Editor Ted Genoways notes in his preface that broadcast evangelism arose during the Depression from the same national longing that produced the first comic book superheroes. Bill Sizemore’s long essay on the unlikely career of Pat Robertson, the most influential later-day peddler of charismatic religion, suggests that our thirst for the miraculous has yet to be exhausted. Robertson claims to have spoken to God, battled Satan, diverted hurricanes, and has argued for the assassination of foreign leaders, used charitable donations to fund a diamond-mining operation in the Congo, and unleashed an army of graduates of a fourth-tier Christian law school to pack the Justice Department. Sizemore’s essay is a fascinating and chilling look at an American phenomenon.
Themes of impermanence and mortality run through many of the poems in this issue by Charles Simic, Charles Wright, Ted Kooser, Billy Collins and others. Simic’s “What He Said,” whose speaker describes the aftermath of the war in Europe sixty years ago, also bears witness to our own endless wars: “Seeing a young man in a wheelchair / Pushed by his mother / Who kept her eyes averted / So she wouldn’t see what the war did to him.” Michael Bishop’s understated elegy for his son, an instructor murdered in the Virginia Tech massacre, is composed with a lucid dignity that testifies to a vast paternal love and grief.

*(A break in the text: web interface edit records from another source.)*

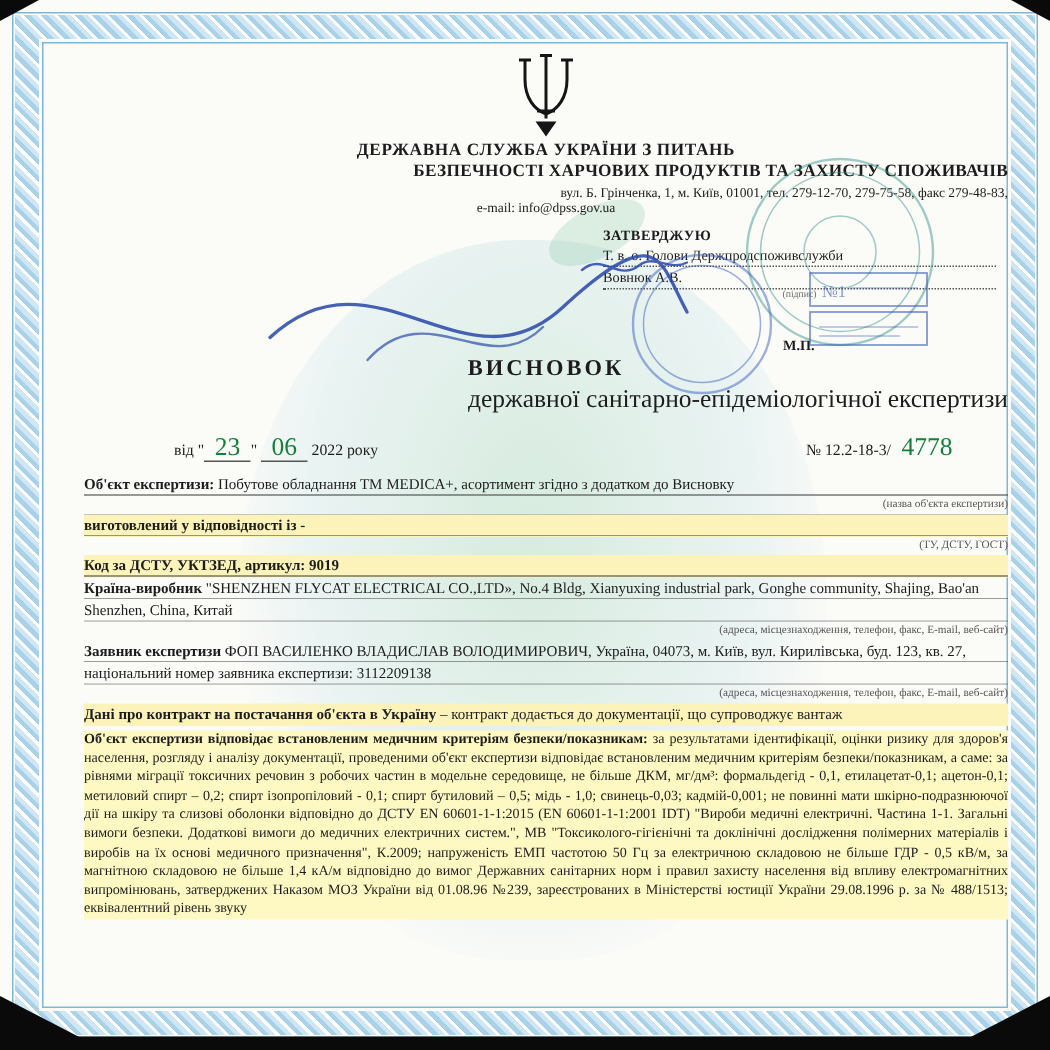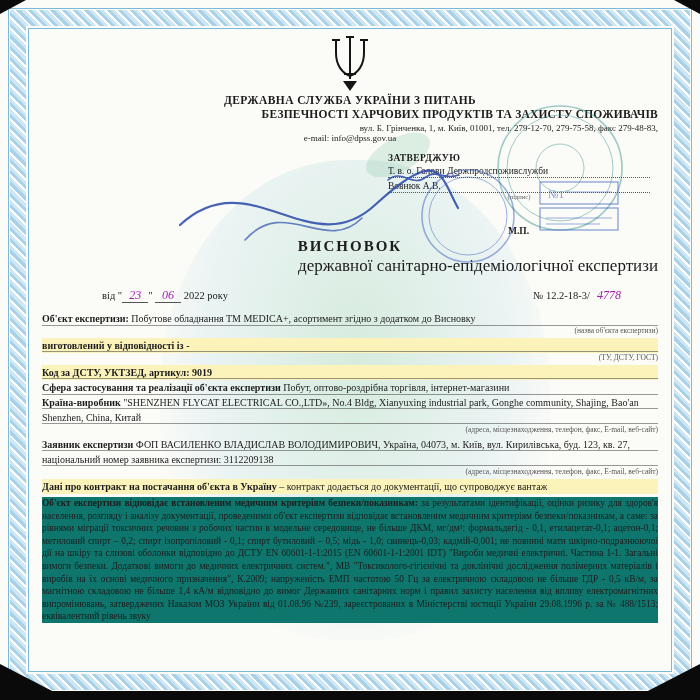--- a/index.html
+++ b/index.html
@@ -25,48 +25,48 @@
     content:"";position:absolute;left:52%;top:-22px;width:70px;height:34px;border-radius:50% 50% 50% 50%;
     background:rgba(110,185,150,0.22);transform:rotate(-28deg);
   }
   
   .bottom-bar{position:absolute;left:0;bottom:0;width:700px;height:9px;background:#0a0a0a;}
   .corner-bl{position:absolute;left:0;bottom:6px;width:0;height:0;border-bottom:30px solid #0a0a0a;border-right:58px solid transparent;}
   .corner-br{position:absolute;right:0;bottom:6px;width:0;height:0;border-bottom:30px solid #0a0a0a;border-left:58px solid transparent;}
   .corner-tl{position:absolute;left:0;top:0;width:0;height:0;border-top:14px solid #0a0a0a;border-right:26px solid transparent;}
   .corner-tr{position:absolute;right:0;top:0;width:0;height:0;border-top:14px solid #0a0a0a;border-left:26px solid transparent;}
 
-  .content{position:absolute;left:42px;top:34px;width:616px;height:630px;}
+  .content{position:absolute;left:56px;top:34px;width:616px;height:630px;}
 
   .trident{width:44px;height:58px;margin:0 auto 2px auto;display:block;}
 
   .org-line1{text-align:center;font-weight:bold;font-size:11.5px;letter-spacing:.4px;}
   .org-line2{text-align:right;font-weight:bold;font-size:11.5px;letter-spacing:.2px;margin-top:2px;}
   .org-addr{text-align:right;font-size:9px;margin-top:3px;}
   .org-email{text-align:center;font-size:9px;}
 
   .approval{width:262px;margin:10px 8px 0 auto;font-size:9.5px;position:relative;}
   .approval .appr-label{font-weight:bold;letter-spacing:.4px;}
   .approval .u{border-bottom:1px dotted #555;display:block;padding-bottom:1px;margin-top:3px;}
   .approval .cap{display:block;text-align:center;font-size:6.5px;color:#666;}
   .approval .mp{font-weight:bold;margin-top:26px;margin-left:120px;}
 
   .doc-title{text-align:center;font-weight:bold;font-size:15px;letter-spacing:2px;margin-top:2px;}
   .doc-subtitle{text-align:right;font-size:17px;margin-top:1px;}
 
   .dateline{display:flex;justify-content:space-between;font-size:10.5px;margin:12px 30px 8px 60px;}
-  .hand{font-style:italic;color:#a21caf;font-size:12px;border-bottom:1px solid #555;padding:0 7px;}
+  .hand{color:#15803d;font-size:17px;border-bottom:1px solid #555;padding:0 7px;}
   .hand.no-u{border-bottom:none;}
 
   .row{font-size:10px;line-height:15px;}
   .ruled{background-image:repeating-linear-gradient(to bottom,transparent 0,transparent 13.5px,rgba(70,70,70,.55) 13.5px,rgba(70,70,70,.55) 14.5px);background-size:100% 15px;}
   .hl{background-color:#fbf3b9;}
   .lbl{font-weight:bold;}
   .cap-row{text-align:right;font-size:7.5px;color:#555;line-height:10px;margin-bottom:2px;}
-  .conclusion{font-size:9.4px;line-height:12.6px;text-align:justify;margin-top:3px;background-color:#0f766e;}
+  .conclusion{font-size:9.4px;line-height:12.6px;text-align:justify;margin-top:3px;background-color:#fef9c3;}
 
   .overlay{position:absolute;left:0;top:0;width:700px;height:700px;pointer-events:none;}
 </style>
 </head>
 <body>
 
 <div class="page">
   <div class="frame-outer"></div>
   <div class="frame-band"></div>
   <div class="frame-inner"></div>
@@ -121,24 +121,20 @@
     <div class="row ruled hl">
       <span class="lbl">виготовлений у відповідності із -</span>
     </div>
     <div class="cap-row">(ТУ, ДСТУ, ГОСТ)</div>
 
     <div class="row ruled hl">
       <span class="lbl">Код за ДСТУ, УКТЗЕД, артикул:</span>
       <span class="lbl">9019</span>
     </div>
 
-    <div class="row ruled">
-      <span class="lbl">Сфера застосування та реалізації об'єкта експертизи</span>
-      <span>Побут, оптово-роздрібна торгівля, інтернет-магазини</span>
-    </div>
 
     <div class="row ruled">
       <span class="lbl">Країна-виробник</span>
       <span>"SHENZHEN FLYCAT ELECTRICAL CO.,LTD», No.4 Bldg, Xianyuxing industrial park, Gonghe community, Shajing, Bao'an Shenzhen, China, Китай</span>
     </div>
     <div class="cap-row">(адреса, місцезнаходження, телефон, факс, E-mail, веб-сайт)</div>
 
     <div class="row ruled">
       <span class="lbl">Заявник експертизи</span>
       <span>ФОП ВАСИЛЕНКО ВЛАДИСЛАВ ВОЛОДИМИРОВИЧ, Україна, 04073, м. Київ, вул. Кирилівська, буд. 123, кв. 27, національний номер заявника експертизи: 3112209138</span>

There is much more of note here, including Kwame Dawes on HIV and AIDS in Jamaica, Matthew Power on sailing to the Galapagos, Lawrence Weschler in conversation with Robert Irwin, and a comic from the great Chris Ware. The VQR is at the forefront of contemporary literary journals, offering journalism, fiction, poetry and criticism informed by a cosmopolitan and humane sensibility. This rich volume deserves to be read in entirety.